Addiction is not always easy to detect, especially in those closest to us. When a loved one is struggling with substance abuse, it is easy to overlook the signs and make excuses for behaviors. Addiction can develop slowly over time and it may be difficult to identify signs and symptoms before it is too late.

There are a wide array of signs and symptoms of addiction that are largely dependent on the substance of choices, the frequency of use, and how long it has existed. If you suspect your loved one has an addiction, some indicators your spouse has a substance abuse disorder include:

  1. Physical changes: Repeated use of drugs and alcohol can take its toll on the body. You may notice your spouse stops practicing self-care and may appear disheveled or tired. Your partner may exhibit other signs such as dramatic changes in weight, changes in appearance to their eyes (such as being bloodshot), and may struggle with withdrawal symptoms that are uncharacteristic for them. Symptoms of withdrawal may make them tired, irritable, depressed, or angry and it can lead to other signs such as sweating, tremors, or seizures.
  2. Social changes: Substance abuse can change how a person interacts with others. If your loved one begins distancing themselves from friends and family in favor of spending more time alone or if they begin acting more secretively, it could be because they are prioritizing using substances over other activities. Relationships are often negatively impacted by substance abuse and a lack of interest in activities they once enjoyed can indicate a problem is developing.
  3. Psychological changes: Substance abuse significantly impacts mental health and can lead to the development of mood disorders. Changes in behavior, engaging in more risky activities, and increased focus on substances can be indicators of a developing problem. It can be easy to overlook psychological changes as you may be tempted to attribute them to other life changes and stressors.
  4. Financial problems: Substance abuse can lead to financial strain. As addiction becomes prioritized, financial sacrifices may be made in order to continue the habit. They may prioritize purchasing drugs or alcohol over basic necessities and borrow money from others in order to maintain their addiction.
  5. Legal trouble: In some cases, substance abuse can lead to the development of legal problems. They may engage in risky behaviors, such as driving under the influence or exhibit unruly behavior in public that can get them in trouble with the law. If found in possession of an illicit substance, they may risk jail time and fines.

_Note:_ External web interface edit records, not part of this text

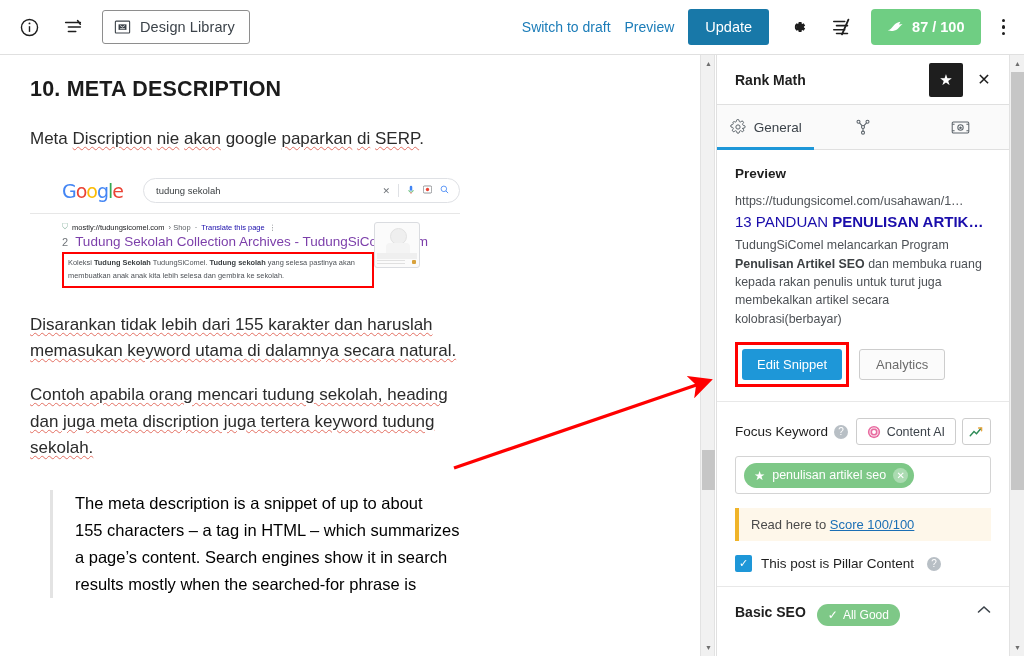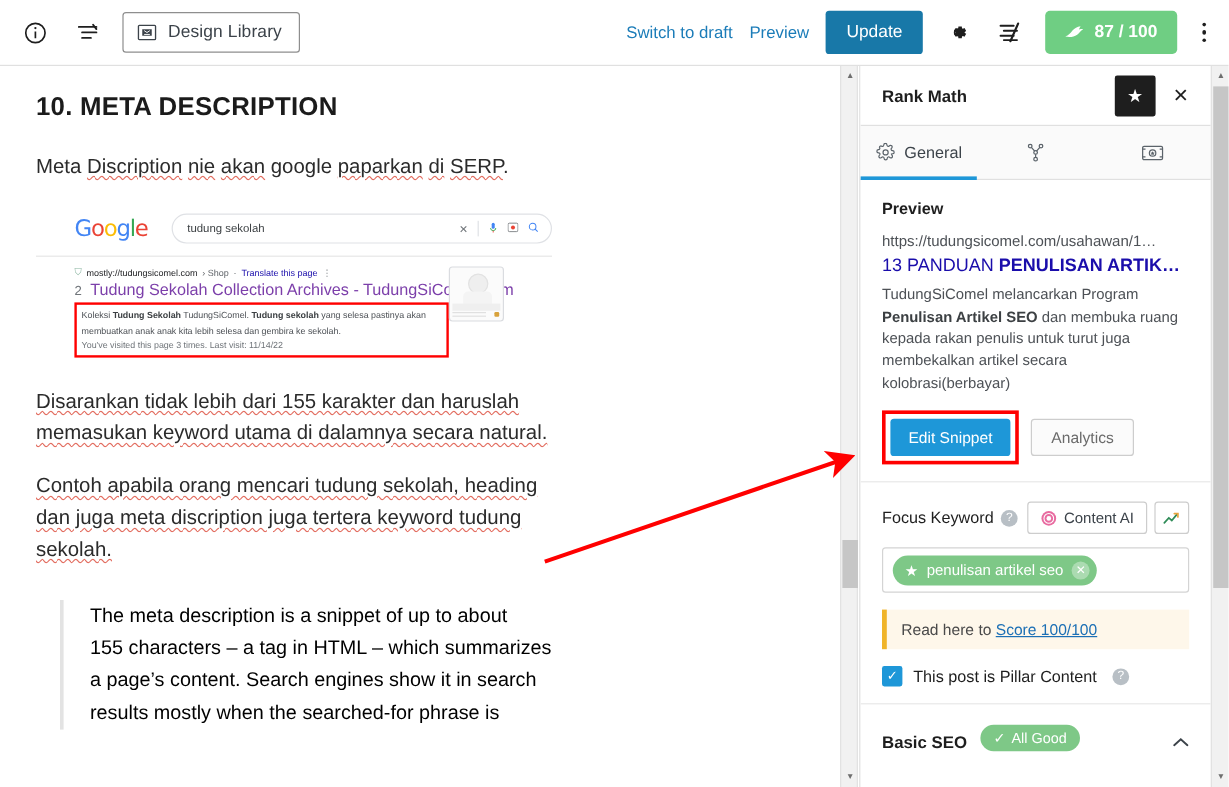--- a/index.html
+++ b/index.html
@@ -494,7 +494,6 @@
           <div class="serp-desc">
             <span>Koleksi </span><b>Tudung Sekolah</b><span> TudungSiComel. </span><b>Tudung sekolah</b><span> yang selesa pastinya akan membuatkan anak anak kita lebih selesa dan gembira ke sekolah.</span>
           </div>
-          <div class="serp-visited">You've visited this page 3 times. Last visit: 11/14/22</div>
         </div>
 
         <div class="serp-thumb">

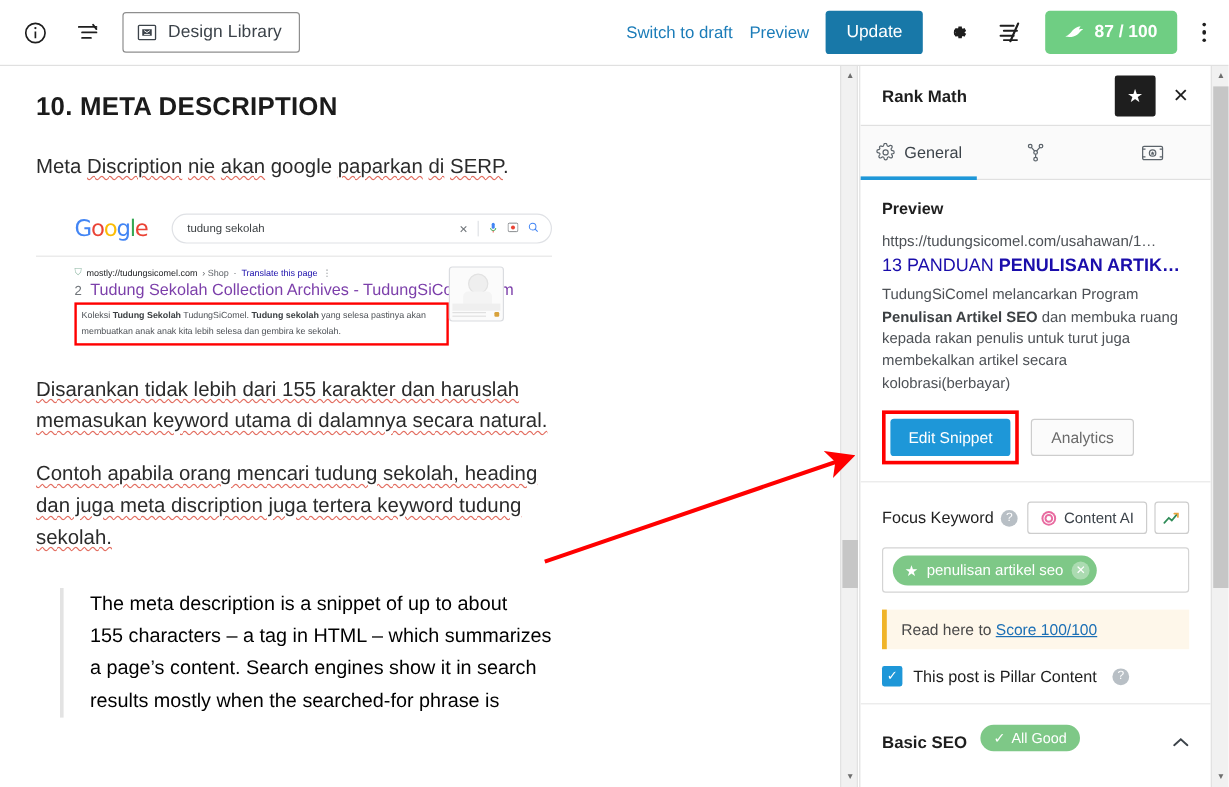--- a/index.html
+++ b/index.html
@@ -335,7 +335,7 @@
 
   .basic-seo {
     padding: 17px 18px;
-    display: flex; align-items: flex-end; gap: 11px;
+    display: flex; align-items: flex-start; gap: 11px;
   }
   .bs-title { font-size: 14px; font-weight: bold; color:#1e1e1e; }
   .bs-badge {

Coping with Addiction in a Loved One

If your spouse struggles with addiction, it can leave you feeling helpless and alone. While you may feel like your situation is unique, addiction is a reality many people face behind closed doors. You cannot control your loved one’s choices, but you can control how you respond to it.

  1. Educate yourself: Addiction is complicated and affects more than just the person who struggles with it. Understanding the nature of addiction is important in addressing it. Consider reaching out to an addiction specialist to discuss your situation and seek guidance on how to proceed forward. They can provide you with information about treatment options and ways to cope with your situation.
  2. Stop enabling: Whether you realize it or not, some actions you take may be enabling addiction. Making excuses for them, taking on extra work to cover for them, and any actions that prevent that from feeling the consequences of their addiction allows it to continue. While it may seem like you are helping them, enabling only causes further harm. For many, dealing with the consequences of substance abuse is what makes them realize they need help.
  3. Don’t ignore the problem: Being in denial about addiction allows it to flourish. Addiction is a scary and painful situation and because there are many stigmas surrounding it, some people choose to overlook it. Ignoring the problem will not make it go away. Instead, it is important to be open and honest about the situation so that you can take steps to address it.
  4. Address codependency: Addiction can lead to the development of codependent behaviors that hurt the relationship. When your world revolves around your loved one and their addiction dictates your mood or choices, you are unable to prioritize your own needs. Addiction hurts more than just the person struggling with it. To protect your own wellbeing, it is imperative that you make changes to ensure you are not neglecting your own needs in favor of theirs.
  5. Seek support: Even if your loved one is not ready to enter treatment, that does not mean you cannot seek help for yourself. There are countless support groups created to help those struggling with a loved one’s addiction. Joining a support group can minimize feelings of isolation and help you connect with others who share similar experiences. Giving and receiving support from others in similar situations can promote healing and provide insight into ways you can cope in a healthy way.

If you or your loved one is struggling with an addiction, reach out to Nexus Recovery Services today.

If you or someone you know is struggling with substance abuse or addiction, we are here to help. Give us a call at 888.855.6877 or send us a message below and one of our admissions counselors will do their best to get you the help you need.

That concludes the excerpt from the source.